• **Data to process**:
-- Opening Marker --
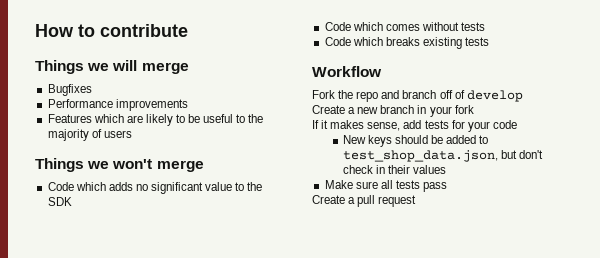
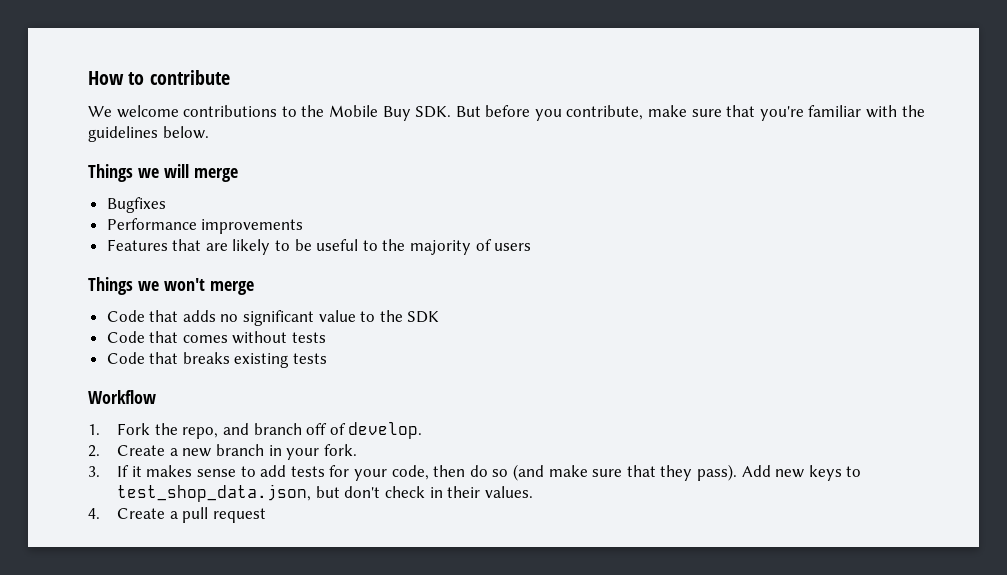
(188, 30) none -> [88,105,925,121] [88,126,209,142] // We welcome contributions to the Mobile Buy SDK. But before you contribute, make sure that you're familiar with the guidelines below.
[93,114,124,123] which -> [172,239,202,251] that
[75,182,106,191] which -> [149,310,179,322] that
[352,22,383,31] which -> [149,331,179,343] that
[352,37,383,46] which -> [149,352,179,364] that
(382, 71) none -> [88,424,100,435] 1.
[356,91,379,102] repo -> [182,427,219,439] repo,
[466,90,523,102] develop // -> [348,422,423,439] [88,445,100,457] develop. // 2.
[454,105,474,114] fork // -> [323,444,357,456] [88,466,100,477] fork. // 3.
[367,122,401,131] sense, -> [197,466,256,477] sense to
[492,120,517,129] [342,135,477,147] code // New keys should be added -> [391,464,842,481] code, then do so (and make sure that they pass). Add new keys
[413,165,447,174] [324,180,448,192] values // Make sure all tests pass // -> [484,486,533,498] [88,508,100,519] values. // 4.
-- Closing Marker --
• **Work instructions**: Everything from the line containing "[367,122,401,131] sense, ->" through the last line above should be copied exactly, please, with nothing added.

• **Result below**:
[367,122,401,131] sense, -> [197,466,256,477] sense to
[492,120,517,129] [342,135,477,147] code // New keys should be added -> [391,464,842,481] code, then do so (and make sure that they pass). Add new keys
[413,165,447,174] [324,180,448,192] values // Make sure all tests pass // -> [484,486,533,498] [88,508,100,519] values. // 4.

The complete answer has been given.